## EXERCISE REQUIREMENTS
Give back the lines below verbatim, omitting all pictures.

## DATA FOR THIS TASK
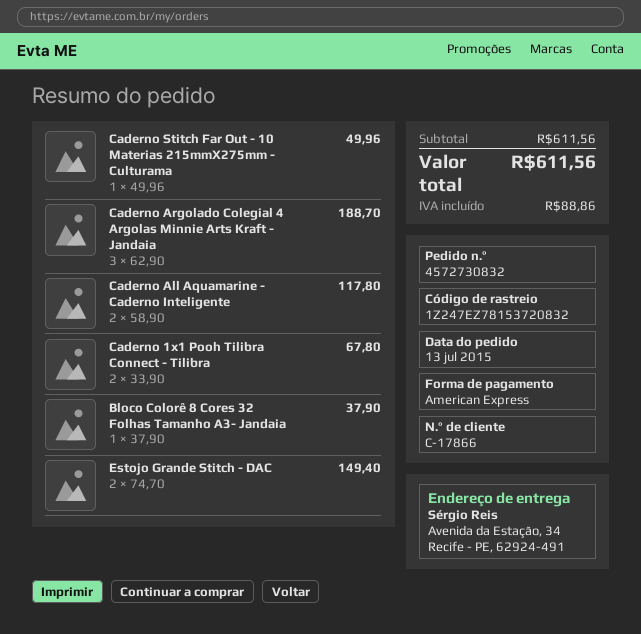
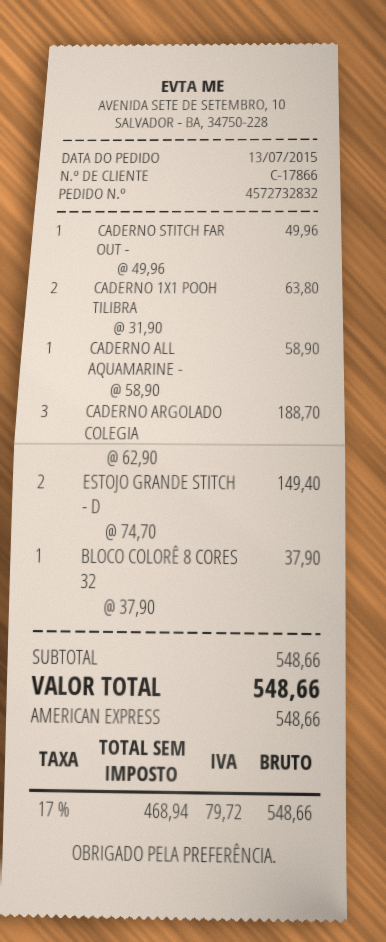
order number: 4572730832 -> 4572732832
Caderno All Aquamarine - Caderno Inteligente: 2 x 58.90 = 117.80 -> 1 x 58.90 = 58.90
Caderno 1x1 Pooh Tilibra Connect - Tilibra: 2 x 33.90 = 67.80 -> 2 x 31.90 = 63.80
subtotal: 611.56 -> 548.66
tax: 88.86 -> 79.72
total: 611.56 -> 548.66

## YOUR RESPONSE
order number: 4572730832 -> 4572732832
Caderno All Aquamarine - Caderno Inteligente: 2 x 58.90 = 117.80 -> 1 x 58.90 = 58.90
Caderno 1x1 Pooh Tilibra Connect - Tilibra: 2 x 33.90 = 67.80 -> 2 x 31.90 = 63.80
subtotal: 611.56 -> 548.66
tax: 88.86 -> 79.72
total: 611.56 -> 548.66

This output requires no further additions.